▶ _WHAT THE TASK ASKS_:
Locate the word "制度的发展" in the material, then show every line that holds it.

▶ _RECORDED DATA_:
☆ ☆ ☆ ☆ ☆

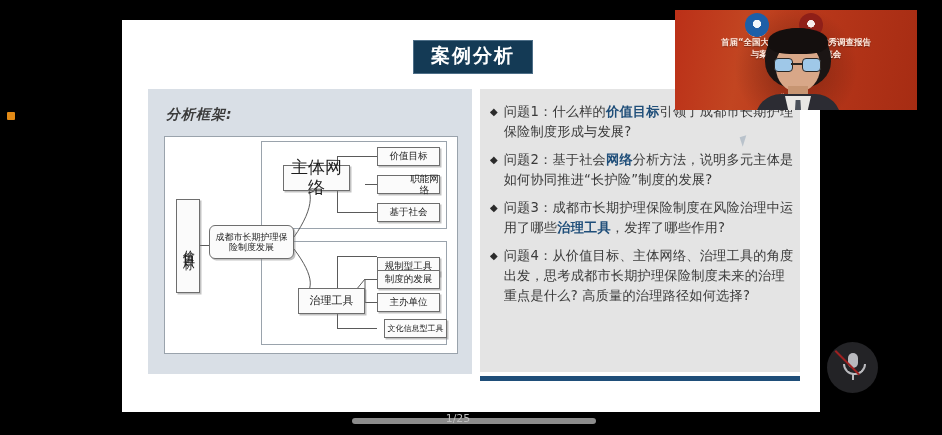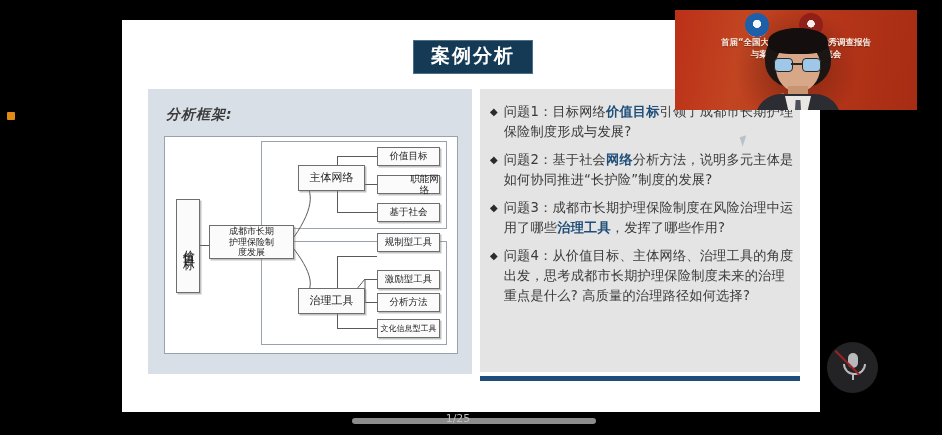--- a/index.html
+++ b/index.html
@@ -212,7 +212,7 @@
       <div class="qlist" id="qlist">
           <div class="q">
             <span class="qbullet">◆</span>
-            <span class="qtext"><span>问题1：目标网络</span><span class="hl">价值目标</span><span>引领了成都市长期护理保险制度形成与发展?</span></span>
+            <span class="qtext"><span>问题1：什么样的</span><span class="hl">价值目标</span><span>引领了成都市长期护理保险制度形成与发展?</span></span>
           </div>
           <div class="q">
             <span class="qbullet">◆</span>

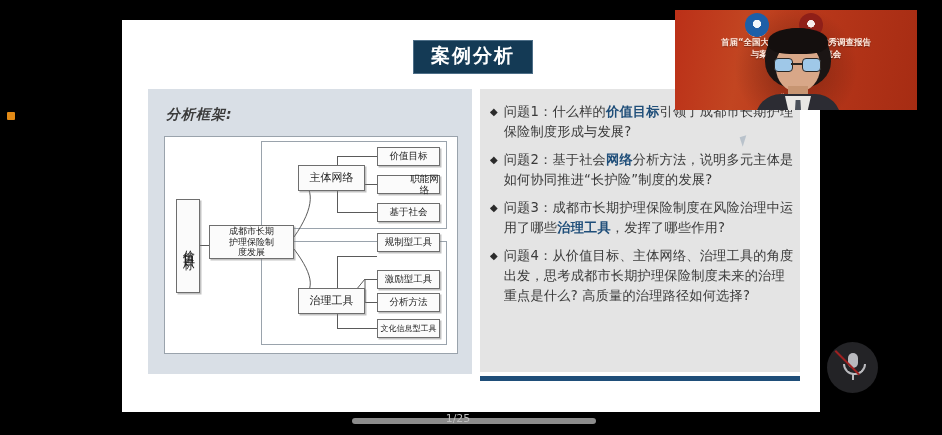--- a/index.html
+++ b/index.html
@@ -42,7 +42,7 @@
            writing-mode:vertical-rl;letter-spacing:3px;padding:3px 0;}
   .nd.center{left:44px;top:88px;width:85px;height:34px;font-size:9px;
              padding:16px;}
-  .nd.b1{left:133px;top:28px;width:67px;height:26px;font-size:11px;}
+  .nd.b1{left:118px;top:28px;width:67px;height:26px;font-size:17px;}
   .nd.b2{left:133px;top:151px;width:67px;height:26px;font-size:11px;}
   .nd.l{left:212px;width:63px;height:19px;font-size:9.5px;}
   .nd.l1{top:10px;} .nd.l2{top:38px;padding-left:32px;} .nd.l3{top:66px;}

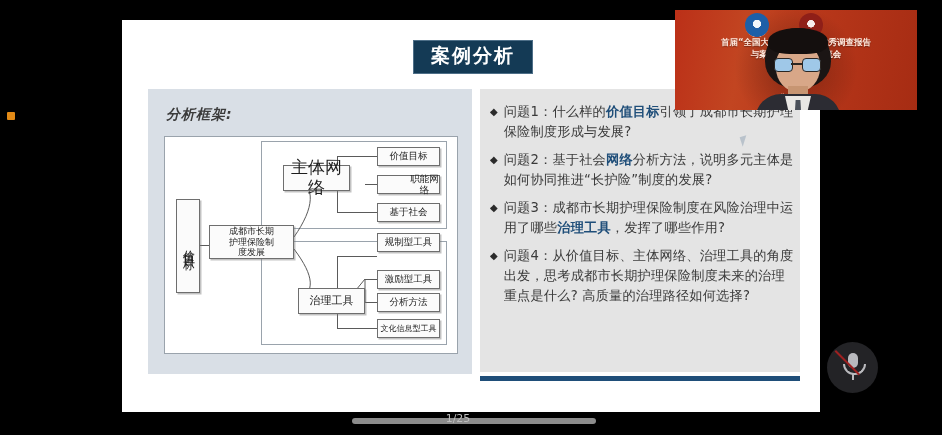--- a/index.html
+++ b/index.html
@@ -41,7 +41,7 @@
   .nd.root{left:11px;top:62px;width:24px;height:94px;font-size:12px;
            writing-mode:vertical-rl;letter-spacing:3px;padding:3px 0;}
   .nd.center{left:44px;top:88px;width:85px;height:34px;font-size:9px;
-             padding:16px;}
+             padding:2px;border-radius:6px;}
   .nd.b1{left:118px;top:28px;width:67px;height:26px;font-size:17px;}
   .nd.b2{left:133px;top:151px;width:67px;height:26px;font-size:11px;}
   .nd.l{left:212px;width:63px;height:19px;font-size:9.5px;}

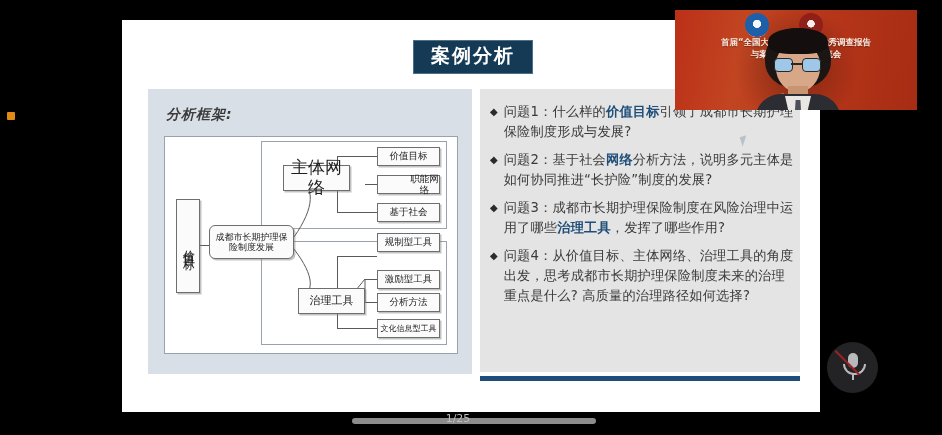--- a/index.html
+++ b/index.html
@@ -46,7 +46,7 @@
   .nd.b2{left:133px;top:151px;width:67px;height:26px;font-size:11px;}
   .nd.l{left:212px;width:63px;height:19px;font-size:9.5px;}
   .nd.l1{top:10px;} .nd.l2{top:38px;padding-left:32px;} .nd.l3{top:66px;}
-  .nd.l4{top:96px;} .nd.l5{top:133px;} .nd.l6{top:156px;}
+  .nd.l4{top:120px;} .nd.l5{top:133px;} .nd.l6{top:156px;}
   .nd.l7{top:182px;font-size:8px;}
 
   .grp{position:absolute;border:1px solid #9aa3ac;box-sizing:border-box;}

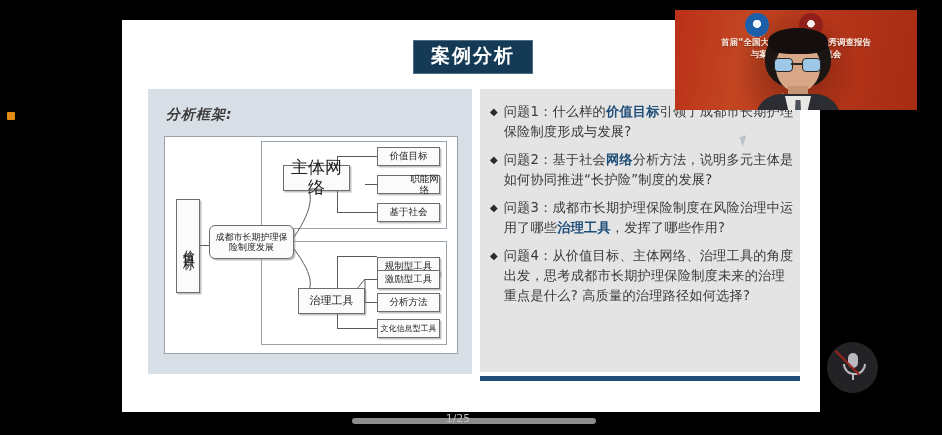--- a/index.html
+++ b/index.html
@@ -202,7 +202,7 @@
         <div class="nd l l3">基于社会</div>
 
         <div class="nd l l4">规制型工具</div>
-        <div class="nd l l5">激励型工具</div>
+        <div class="nd l l5">制度的发展</div>
         <div class="nd l l6">分析方法</div>
         <div class="nd l l7">文化信息型工具</div>
       </div>

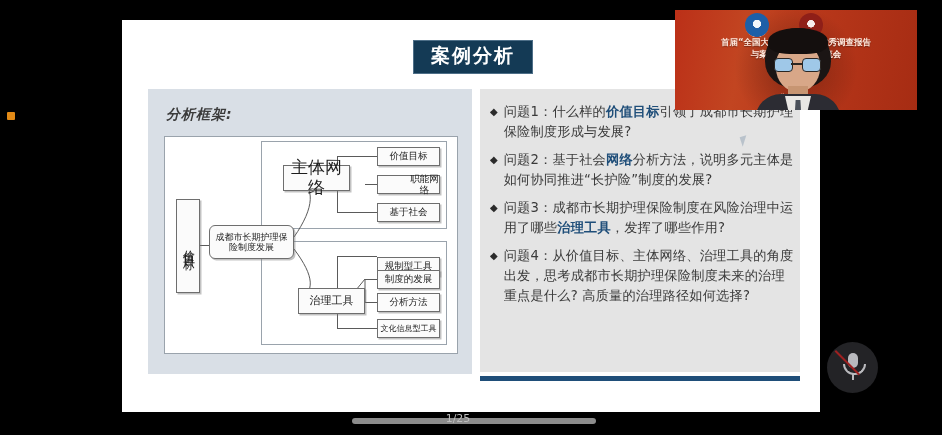--- a/index.html
+++ b/index.html
@@ -203,7 +203,7 @@
 
         <div class="nd l l4">规制型工具</div>
         <div class="nd l l5">制度的发展</div>
-        <div class="nd l l6">分析方法</div>
+        <div class="nd l l6">主办单位</div>
         <div class="nd l l7">文化信息型工具</div>
       </div>
     </div>

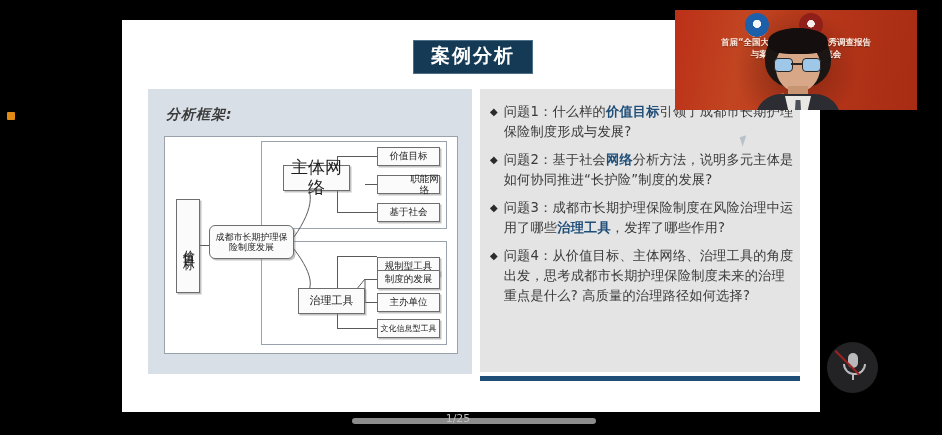--- a/index.html
+++ b/index.html
@@ -47,7 +47,7 @@
   .nd.l{left:212px;width:63px;height:19px;font-size:9.5px;}
   .nd.l1{top:10px;} .nd.l2{top:38px;padding-left:32px;} .nd.l3{top:66px;}
   .nd.l4{top:120px;} .nd.l5{top:133px;} .nd.l6{top:156px;}
-  .nd.l7{top:182px;font-size:8px;}
+  .nd.l7{top:182px;font-size:8px;margin-left:7px;}
 
   .grp{position:absolute;border:1px solid #9aa3ac;box-sizing:border-box;}
   .grp.g1{left:96px;top:4px;width:186px;height:88px;}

☆ ☆ ☆ ☆ ☆

▶ _EXERCISE OUTPUT_:
+        <div class="nd l l5">制度的发展</div>
         <div class="nd l l5">制度的发展</div>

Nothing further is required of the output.